▶ ACTIVITY:
Make an exact transcript of the lines in the data below, starting with the one containing "row order: Operations" and going on through the one containing "Leeds | Tax (Operations): 2,595.0 -> 2,597.5", with both included and the pictures left out.

*** Opening RECORDS SHOWN ***

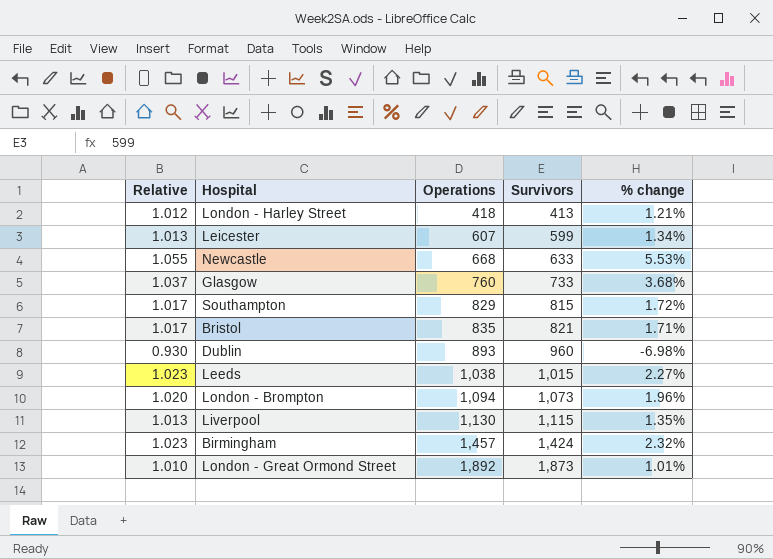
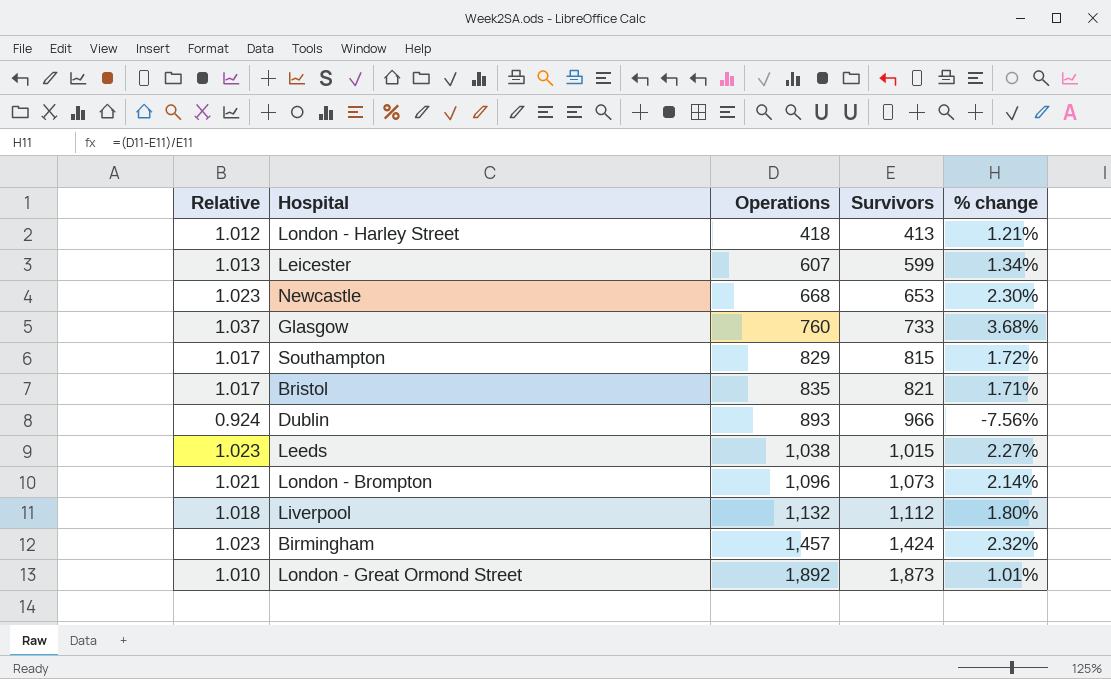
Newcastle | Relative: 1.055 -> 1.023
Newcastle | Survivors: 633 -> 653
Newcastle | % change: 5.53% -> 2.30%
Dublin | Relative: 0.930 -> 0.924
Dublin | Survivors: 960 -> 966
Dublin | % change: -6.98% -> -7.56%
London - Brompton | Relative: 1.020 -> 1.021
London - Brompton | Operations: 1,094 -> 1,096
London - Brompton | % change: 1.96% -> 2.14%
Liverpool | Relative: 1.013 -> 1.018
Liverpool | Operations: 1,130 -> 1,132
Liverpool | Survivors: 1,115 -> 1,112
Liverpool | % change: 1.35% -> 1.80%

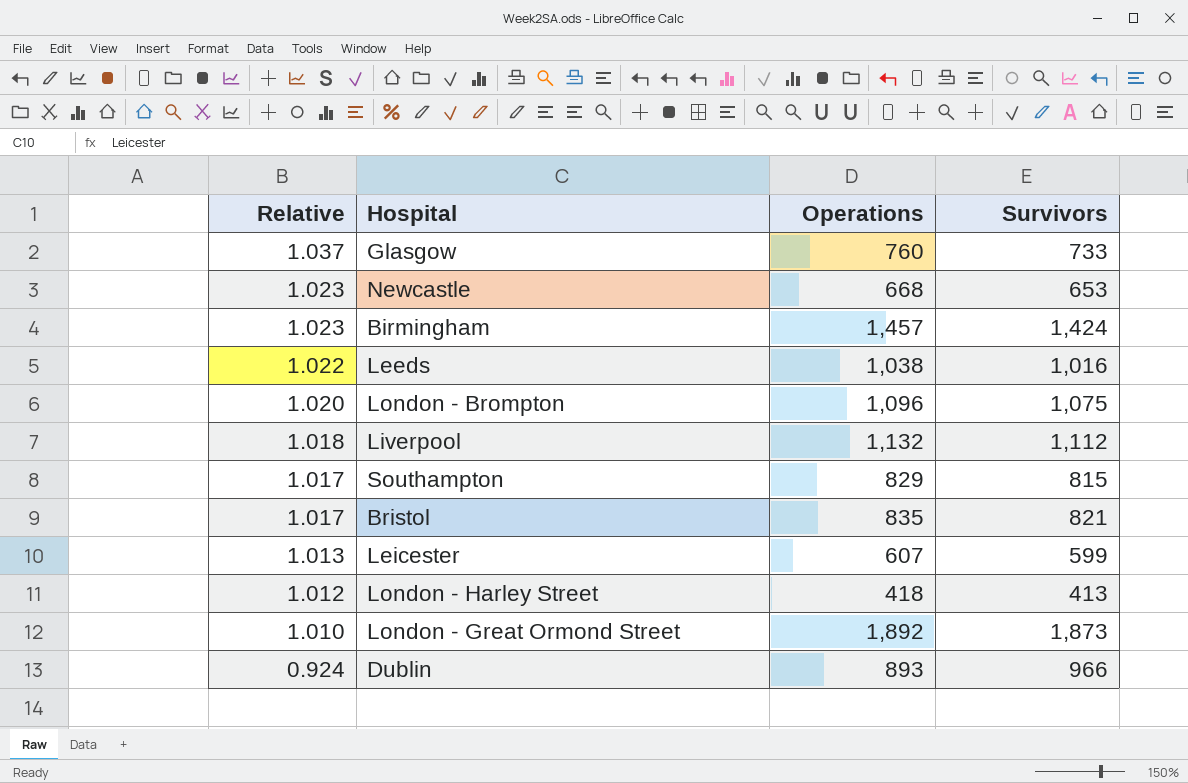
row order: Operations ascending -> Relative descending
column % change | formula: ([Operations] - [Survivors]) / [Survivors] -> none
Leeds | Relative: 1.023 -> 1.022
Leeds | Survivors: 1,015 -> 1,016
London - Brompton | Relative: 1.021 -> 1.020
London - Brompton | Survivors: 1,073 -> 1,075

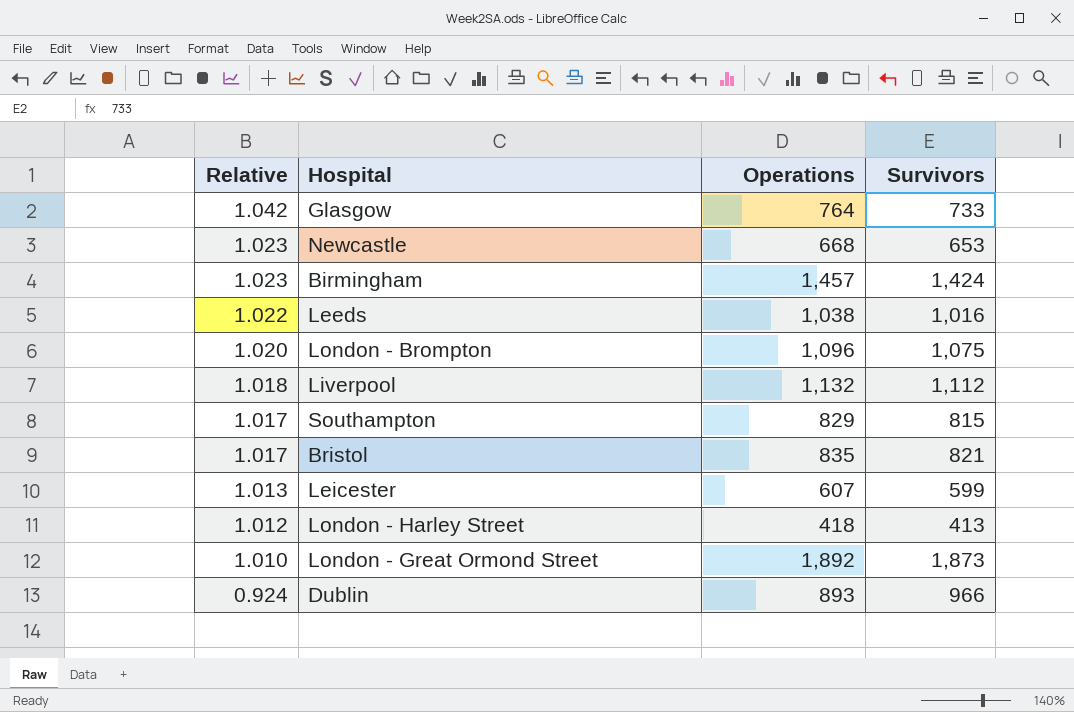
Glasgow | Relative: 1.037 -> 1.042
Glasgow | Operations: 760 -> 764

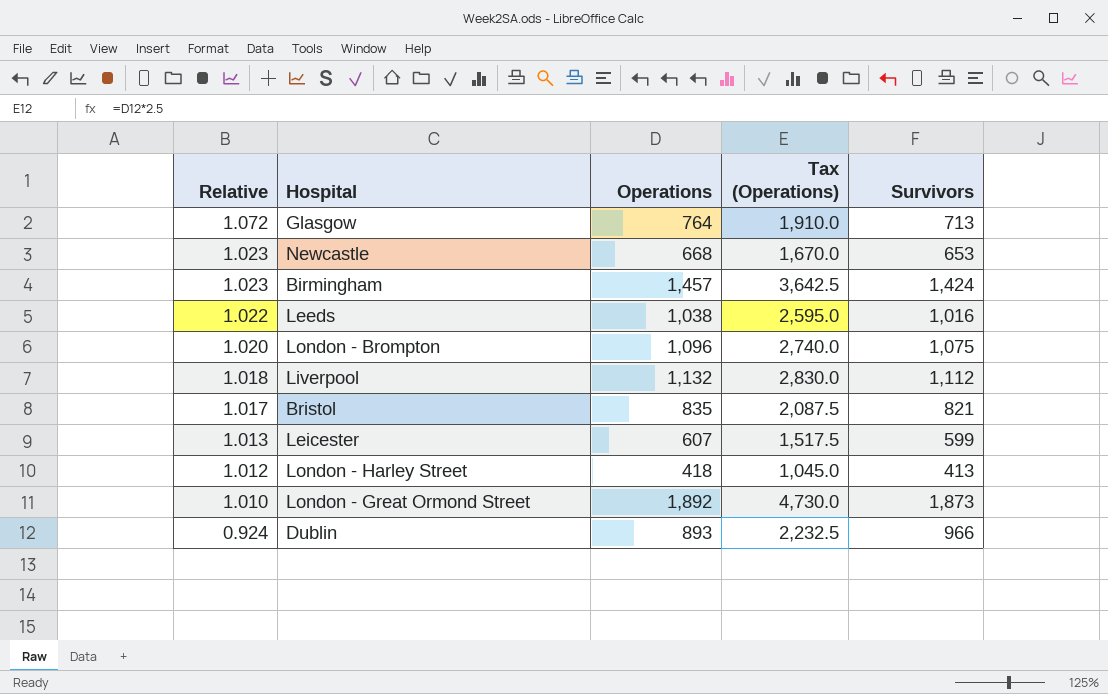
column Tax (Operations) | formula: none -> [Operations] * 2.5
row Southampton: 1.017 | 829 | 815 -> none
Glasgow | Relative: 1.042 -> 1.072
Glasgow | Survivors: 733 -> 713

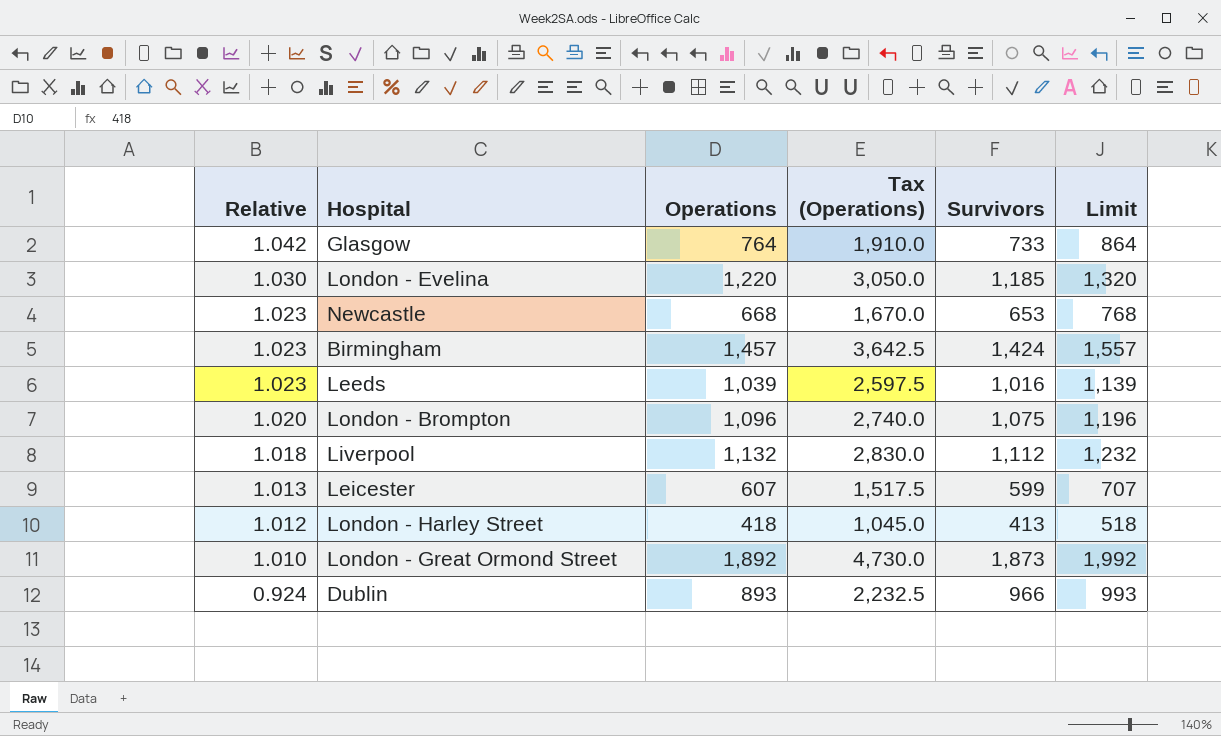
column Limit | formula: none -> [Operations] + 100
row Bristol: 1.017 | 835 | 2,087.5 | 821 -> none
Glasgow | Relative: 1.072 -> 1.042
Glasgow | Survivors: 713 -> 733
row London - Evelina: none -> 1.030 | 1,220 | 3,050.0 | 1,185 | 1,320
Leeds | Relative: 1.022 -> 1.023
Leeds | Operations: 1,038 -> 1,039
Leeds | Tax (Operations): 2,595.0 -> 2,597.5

*** Closing RECORDS SHOWN ***
*** Opening RECORDS SHOWN ***

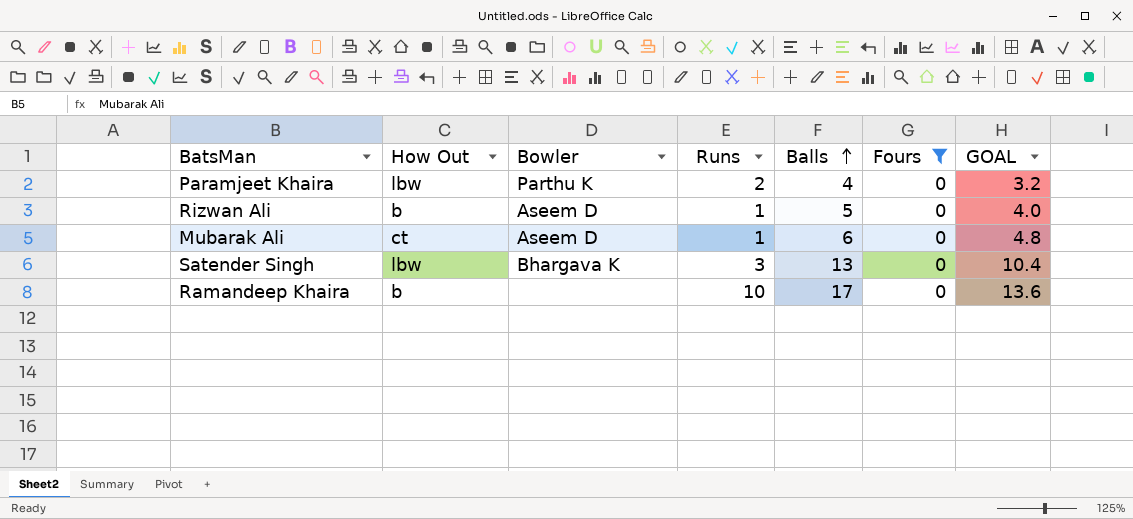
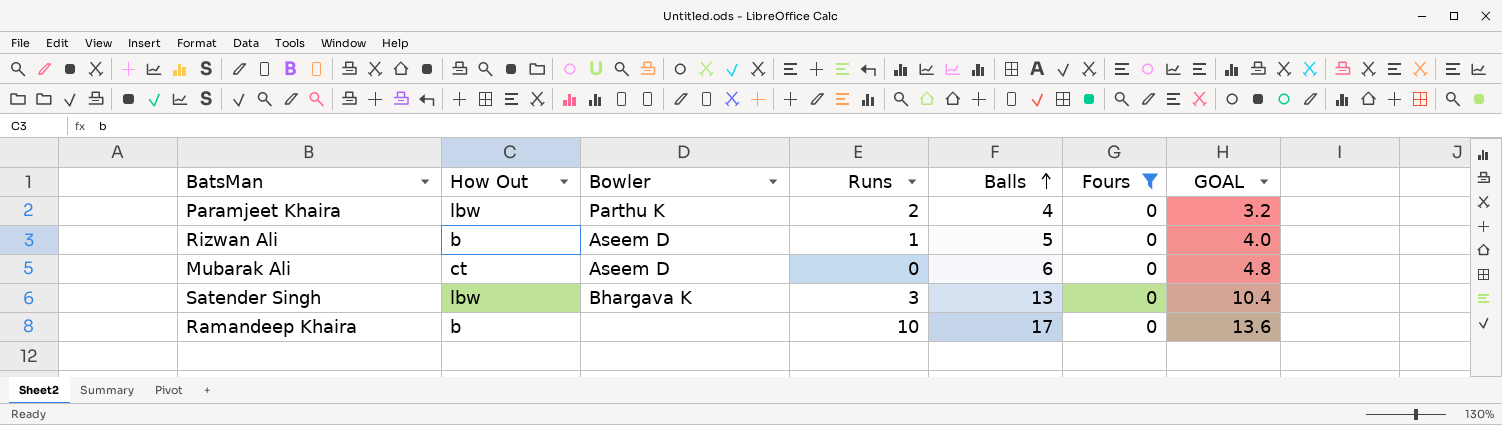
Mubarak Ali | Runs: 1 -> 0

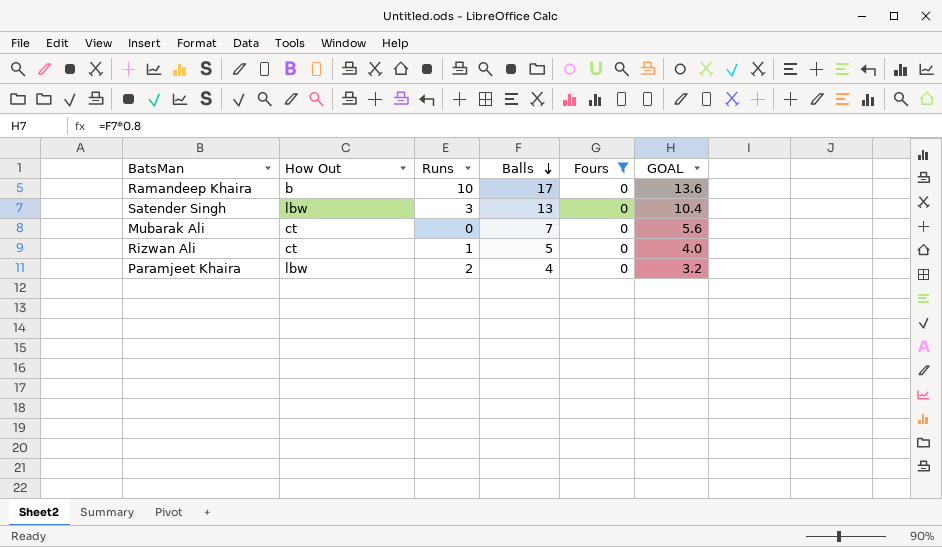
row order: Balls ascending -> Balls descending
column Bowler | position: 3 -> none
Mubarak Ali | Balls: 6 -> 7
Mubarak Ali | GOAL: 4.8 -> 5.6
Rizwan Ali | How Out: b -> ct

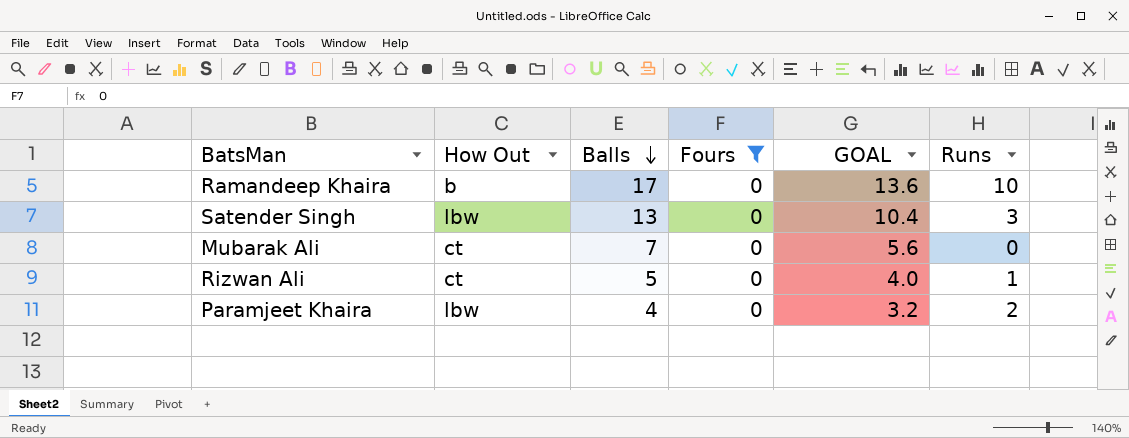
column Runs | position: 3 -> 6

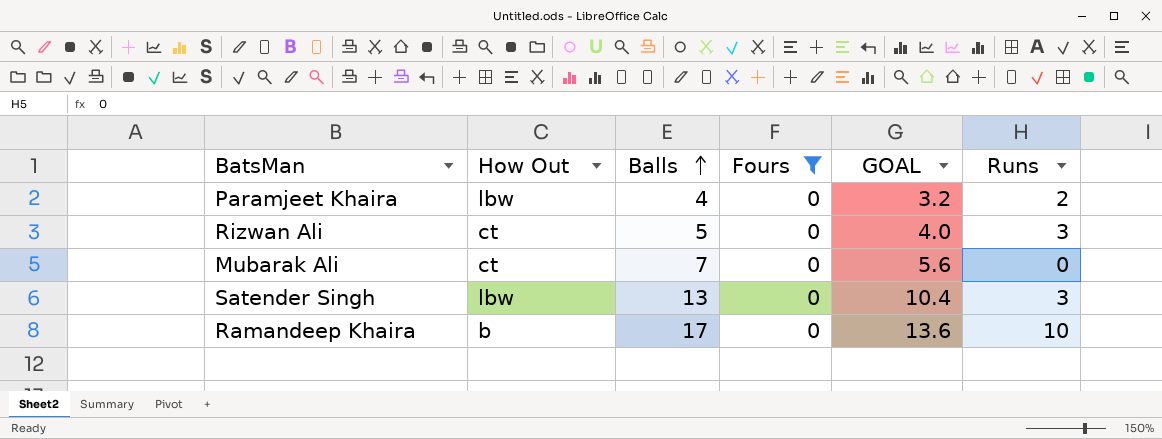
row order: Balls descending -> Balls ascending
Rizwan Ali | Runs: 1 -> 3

*** Closing RECORDS SHOWN ***

▶ ANSWER TO THIS TASK:
row order: Operations ascending -> Relative descending
column % change | formula: ([Operations] - [Survivors]) / [Survivors] -> none
Leeds | Relative: 1.023 -> 1.022
Leeds | Survivors: 1,015 -> 1,016
London - Brompton | Relative: 1.021 -> 1.020
London - Brompton | Survivors: 1,073 -> 1,075

Glasgow | Relative: 1.037 -> 1.042
Glasgow | Operations: 760 -> 764

column Tax (Operations) | formula: none -> [Operations] * 2.5
row Southampton: 1.017 | 829 | 815 -> none
Glasgow | Relative: 1.042 -> 1.072
Glasgow | Survivors: 733 -> 713

column Limit | formula: none -> [Operations] + 100
row Bristol: 1.017 | 835 | 2,087.5 | 821 -> none
Glasgow | Relative: 1.072 -> 1.042
Glasgow | Survivors: 713 -> 733
row London - Evelina: none -> 1.030 | 1,220 | 3,050.0 | 1,185 | 1,320
Leeds | Relative: 1.022 -> 1.023
Leeds | Operations: 1,038 -> 1,039
Leeds | Tax (Operations): 2,595.0 -> 2,597.5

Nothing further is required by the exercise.